TÜRKÇENİN  GELİŞMESİ TÜRKÇENN,  GELİŞMESİ  İLE İLGİLİ  BİLGİLER 



Sagot :

Türk yazı dilinin ele geçen ilk örnekleri Orhun âbidelerinin metinleridir. Fakat bu metinler
şüphesiz Türk yazı dilinin ilk örnekleri değildir. Çünkü Orhun âbidelerindeki dil yeni teşekkül
etmiş bir yazı dili olarak değil, çok işlenmiş bir yazı dili olarak karşımıza çıkmaktadır. Bu
bakımdan, Türk yazı dilinin başlangıcını ele geçen bu ilk metinlerden çok daha öncelere
çıkarmak gerekir. Türk yazı dilinin sekizinci asırdan sonraki gelişmesi ile mukayese edilerek
bir tahmin yürütülürse, Orhun abidelerindeki yazı dilinde hiç değilse bir kaç asırlık bir
gelişme mevcut olduğuna kolaylıkla hükmolunabilir. Buna göre Türk yazı dilinin başlangıcını
Milâdın ilk asırlarına, hiç olmazsa Orhun âbidelerinden bir kaç asır önceye çıkarmak doğru
olur. Fakat Orhun kitabelerinden daha eski bir metin ele geçmediği için bu yazı dilini ancak
sekizinci asırdan itibaren takip edebilmekteyiz.

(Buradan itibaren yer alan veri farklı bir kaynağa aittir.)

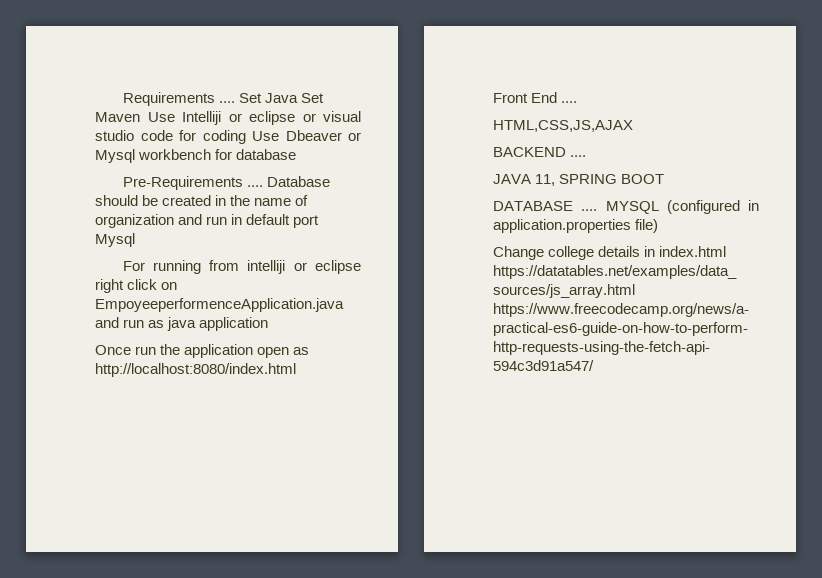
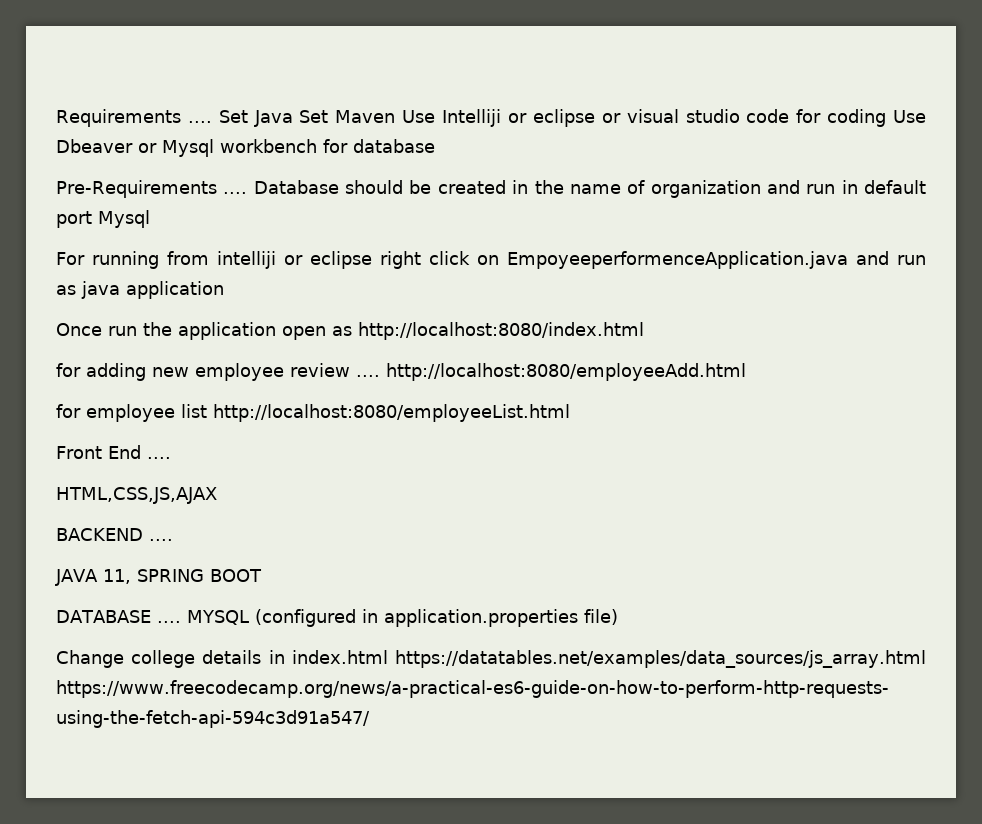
(296, 370) none -> [56,363,746,381] [56,404,570,422] // for adding new employee review .... http://localhost:8080/employeeAdd.html // for employee list http://localhost:8080/employeeList.html

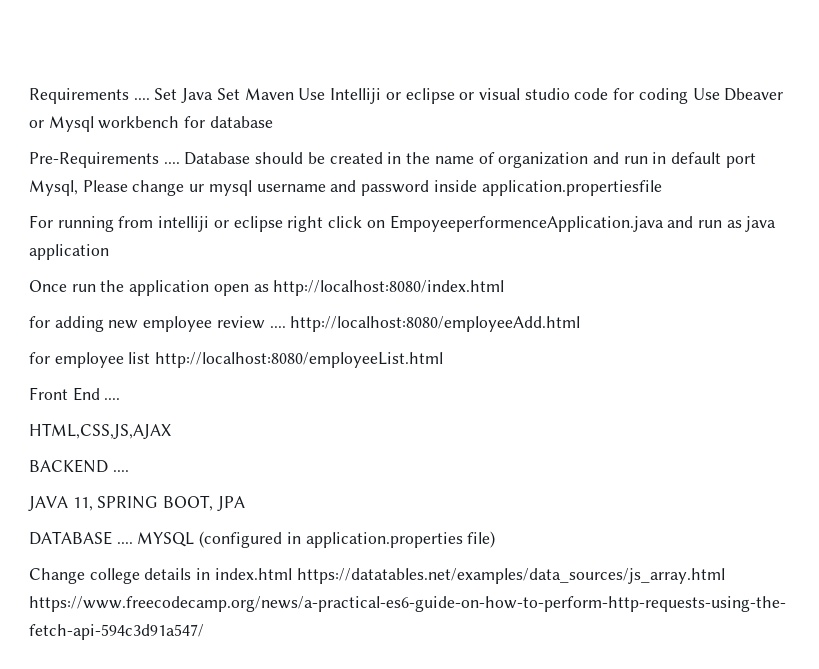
[98,210,150,228] Mysql -> [29,180,662,196] Mysql, Please change ur mysql username and password inside application.propertiesfile
[209,569,262,582] BOOT -> [163,495,245,511] BOOT, JPA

İşte nazarî olarak Milâdın ilk asırlarında başladığını kabul ettiğimiz ve ilk ele geçen metinleri
sekizinci asra ait olan bu yazı dili 12 - 13. asra kadar devam etmiş olup, bu devre Türk yazı
dilinin ilk devresini teşkil etmektedir. Bu ilk yazı dili devresi ayni zamanda müşterek bir yazı
dili devresidir. Yani bu yazı dili bütün Türklüğün tek yazı dili olarak kullanılmış, Orta
Asya’da geniş bir sahayı kaplayan Türklük âlemi asırlar boyunca hep ayni dille okuyup
yazmıştır. O devirden kalma eserlerde görülen ufak tefek farklar ise saha ve zaman
farklarından ileri gelen normal ayrılıklar olup tek bir yazı dilinin hudutlarını aşacak mahiyette
değildir.
Kâşgarlı’nın en çok beğendiği ve şivelerle karşılaştırırken “Türkçe” diye adlandırdığı,
Hakaniye Türkçe’si, yahut başka eserlerde Kâşgar dili, Kâşgar Türkçe’si adı ile anılan dil hep
bu ilk Türk yazı dilidir. Bu yazı dili devresinden gelen eserlerin büyük bir kısmı Uygur yazısı
ile yazılmış olduğu için bu devreye Uygur devresi, bu yazı diline de Uygurca denilebilir.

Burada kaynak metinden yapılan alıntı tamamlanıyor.